Return, from the lines below, each one that includes the word "AutoMapper".

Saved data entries
--- START ---

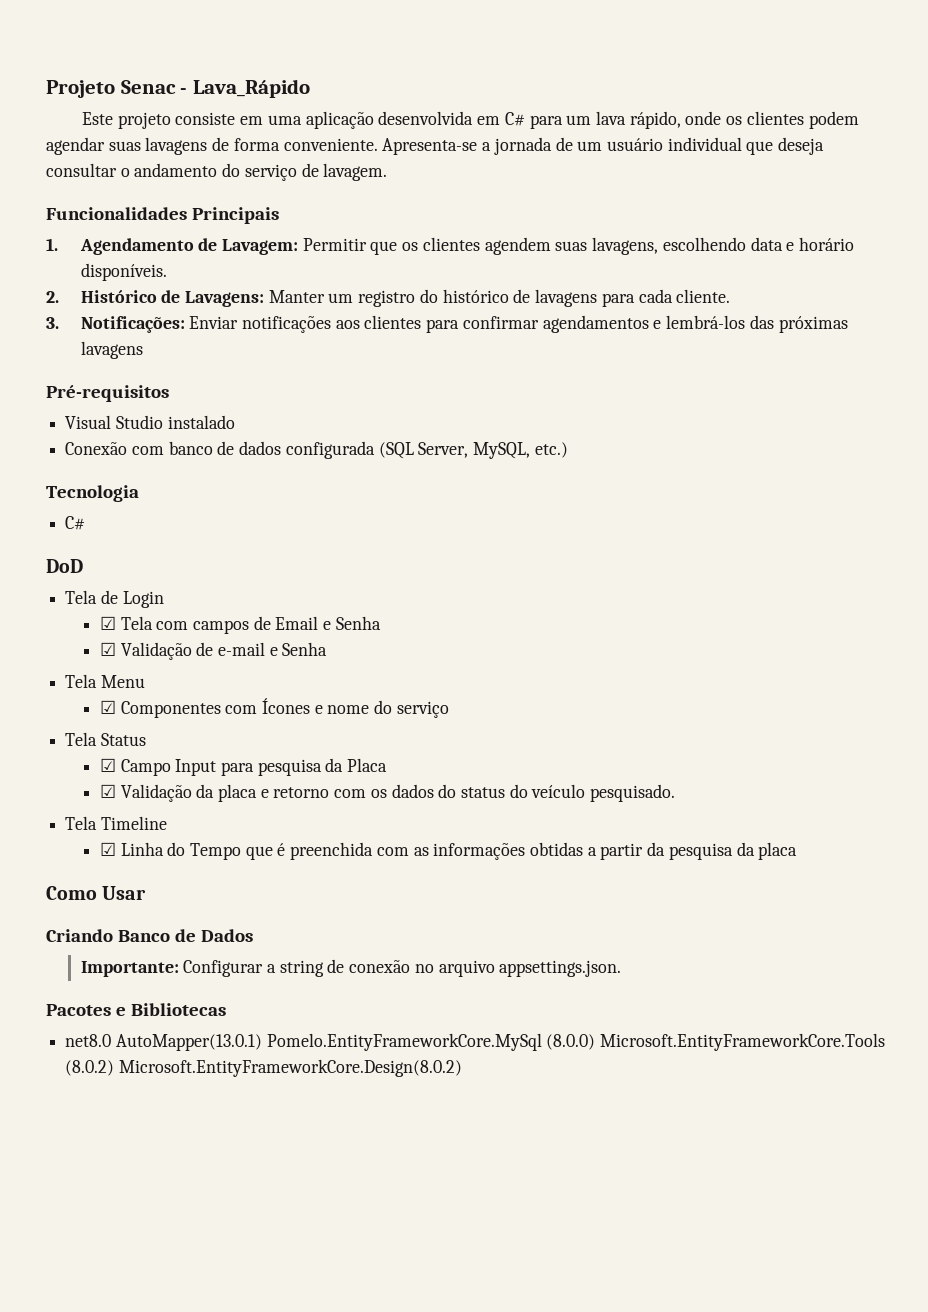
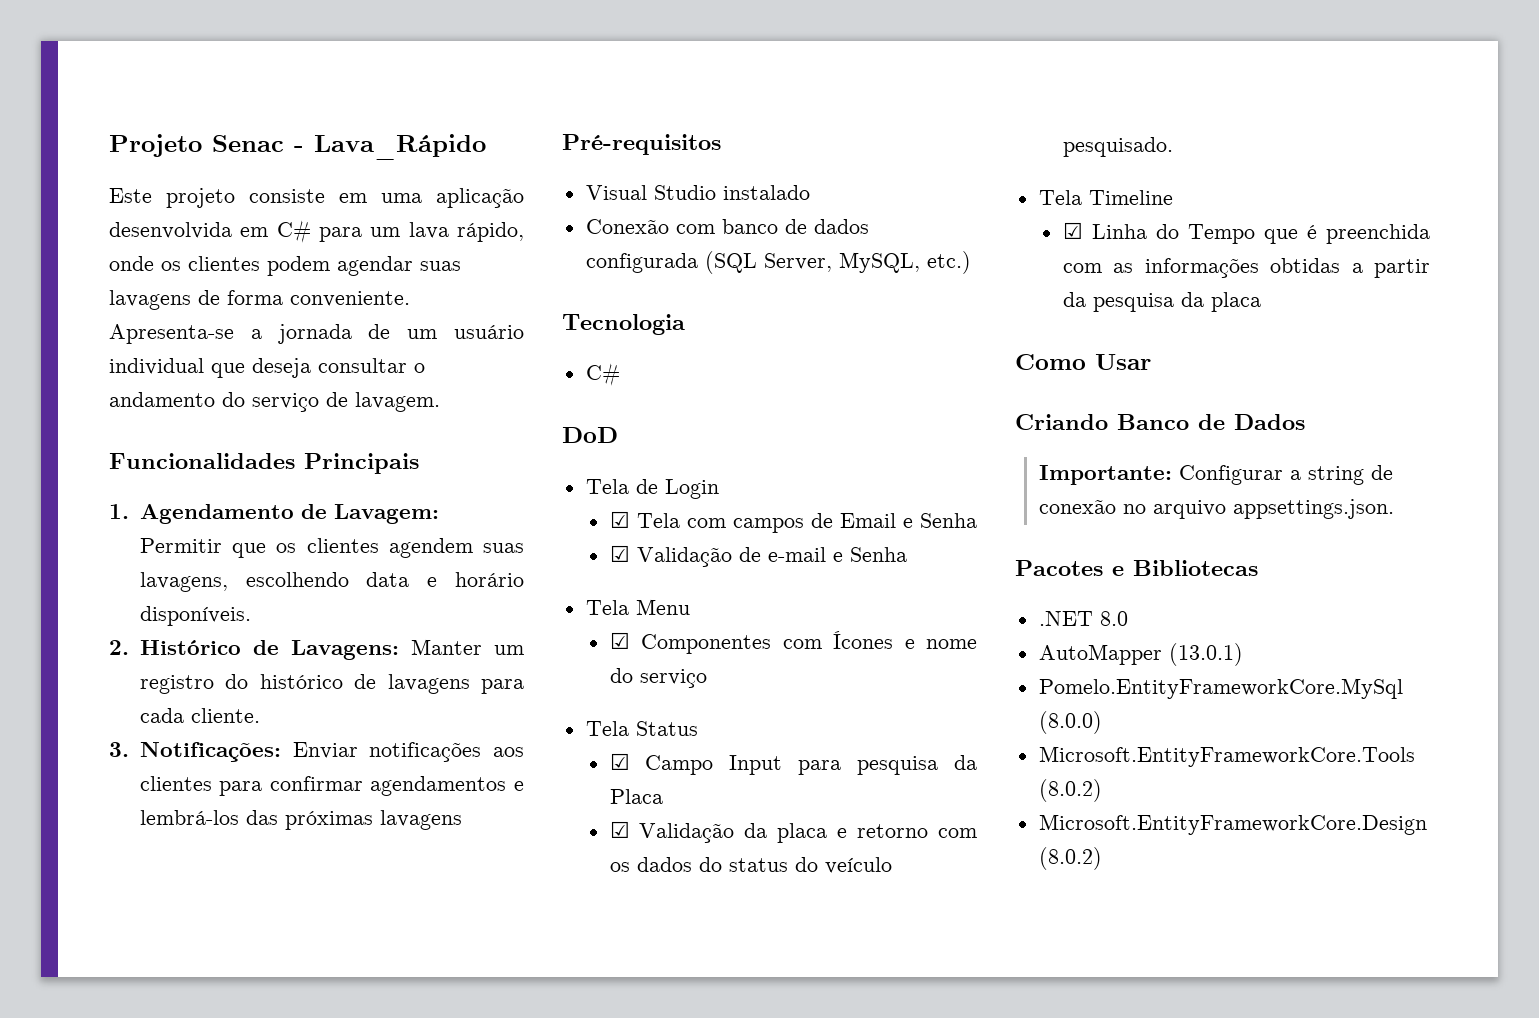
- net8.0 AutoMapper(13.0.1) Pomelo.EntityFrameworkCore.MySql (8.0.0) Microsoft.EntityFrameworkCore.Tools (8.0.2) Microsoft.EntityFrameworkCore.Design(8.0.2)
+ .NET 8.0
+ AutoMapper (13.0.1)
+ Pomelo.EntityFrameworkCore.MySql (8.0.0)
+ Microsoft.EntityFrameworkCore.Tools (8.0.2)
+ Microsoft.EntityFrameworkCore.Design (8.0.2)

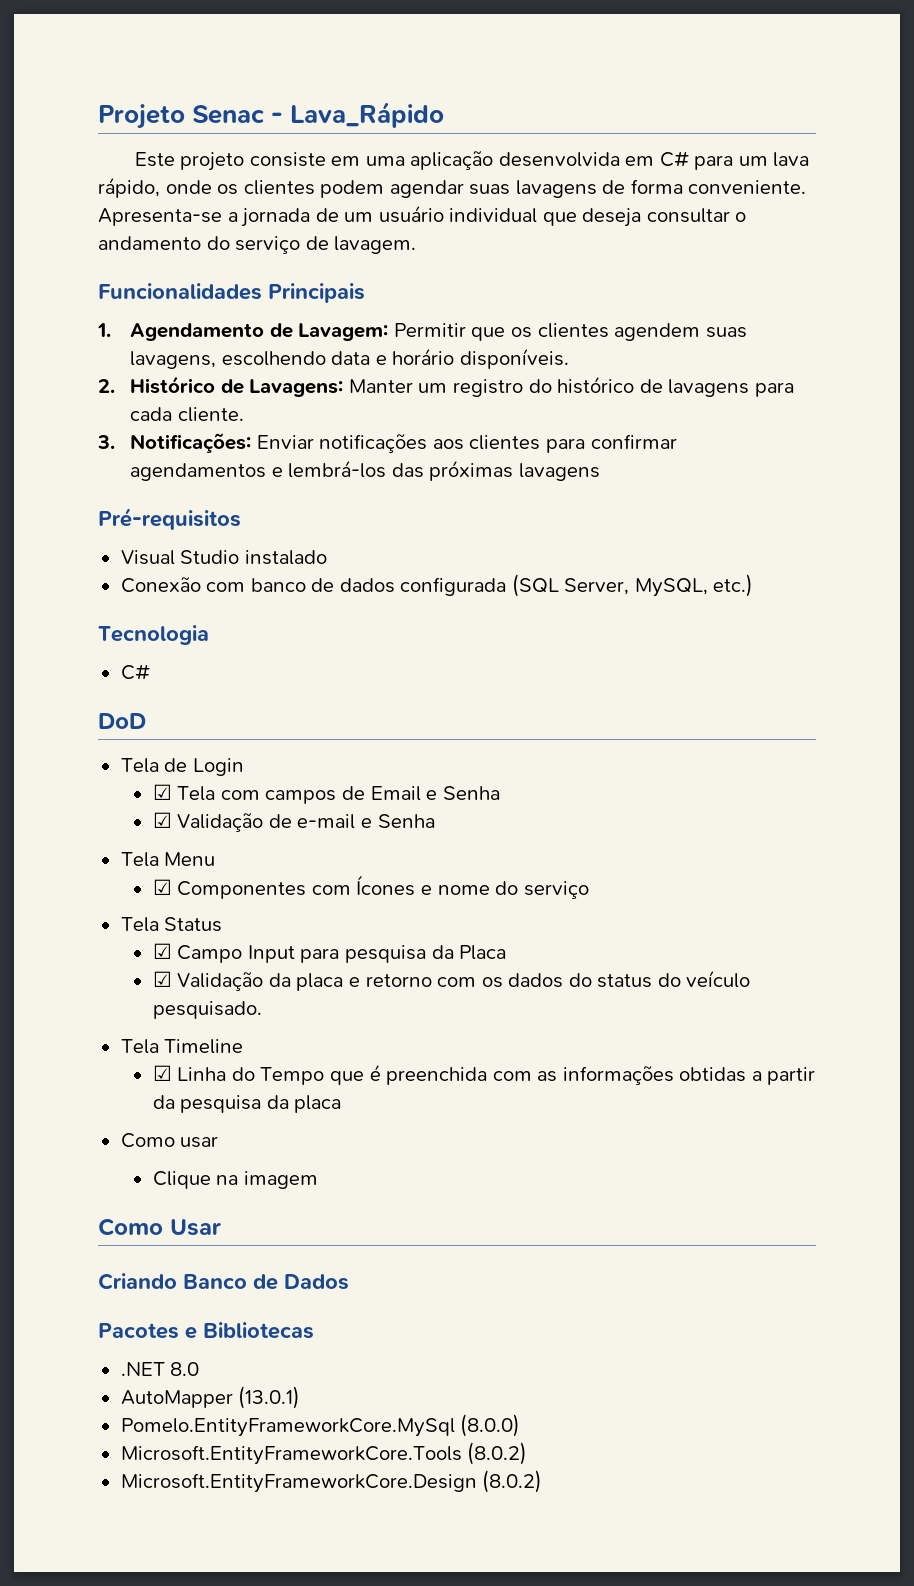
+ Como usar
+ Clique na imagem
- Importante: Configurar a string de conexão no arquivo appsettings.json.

--- END ---

**REPLY**
- net8.0 AutoMapper(13.0.1) Pomelo.EntityFrameworkCore.MySql (8.0.0) Microsoft.EntityFrameworkCore.Tools (8.0.2) Microsoft.EntityFrameworkCore.Design(8.0.2)
+ AutoMapper (13.0.1)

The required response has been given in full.